Force is a vector and the total force on the central charge can be found using vector addition. Work out what direction each force is acting and the answer should become apparent.

 

[undrcvrbro]

Force is a vector and the total force on the central charge can be found using vector addition. Work out what direction each force is acting and the answer should become apparent.

Yes, that's what I thought, but I got the wrong answer...I'm missing something here.

Because all vectors are on x axis, and its asking for the net force on the center charge, wouldn't I just take the force imposed on the center from the left, and subtract it from the force between the center and the right charge?
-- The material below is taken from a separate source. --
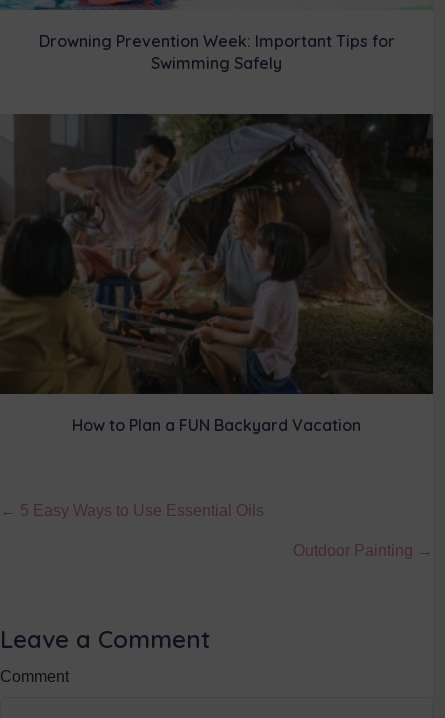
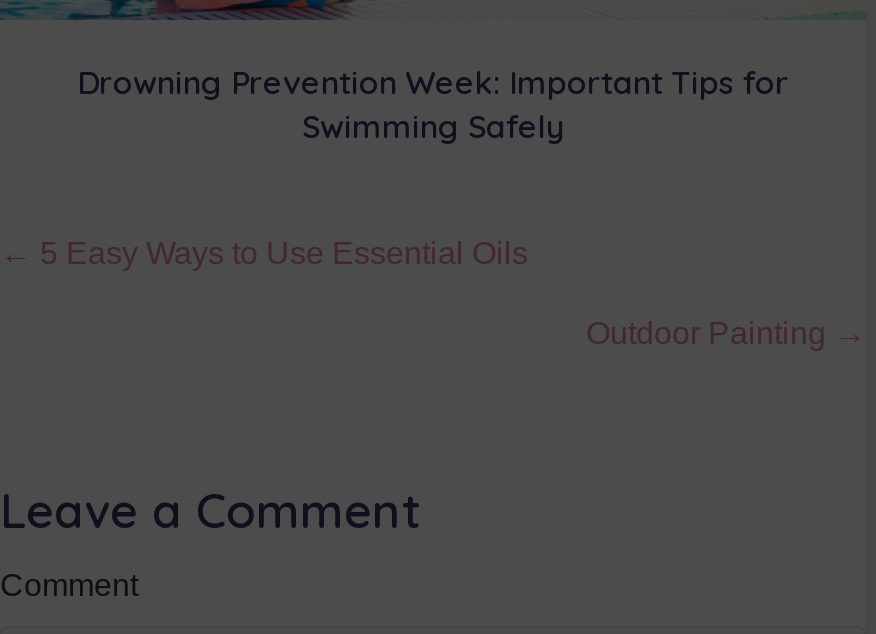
- [image]
- How to Plan a FUN Backyard Vacation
It seems too simple.

 

[Kurdt]

Yes, that's what I thought, but I got the wrong answer...I'm missing something here.

Because all vectors are on x axis, and its asking for the net force on the center charge, wouldn't I just take the force imposed on the center from the left, and subtract it from the force between the center and the right charge? It seems too simple.

Because force is a vector it matters what direction it is acting in. Since all charges are positive the force is going to be repulsive. Draw a diagram if it helps.

So the left charge will produce a force that wants to push the centre charge to the right. The right charge will produce a force that wants to push the centre charge to the left. If we take right as the direction of the unit vector on the x-axis, then the force from the left charge will be a positive factor multiplied by the unit vector. The force from the right charge will be a negative factor of the unit vector. Now apply vector addition.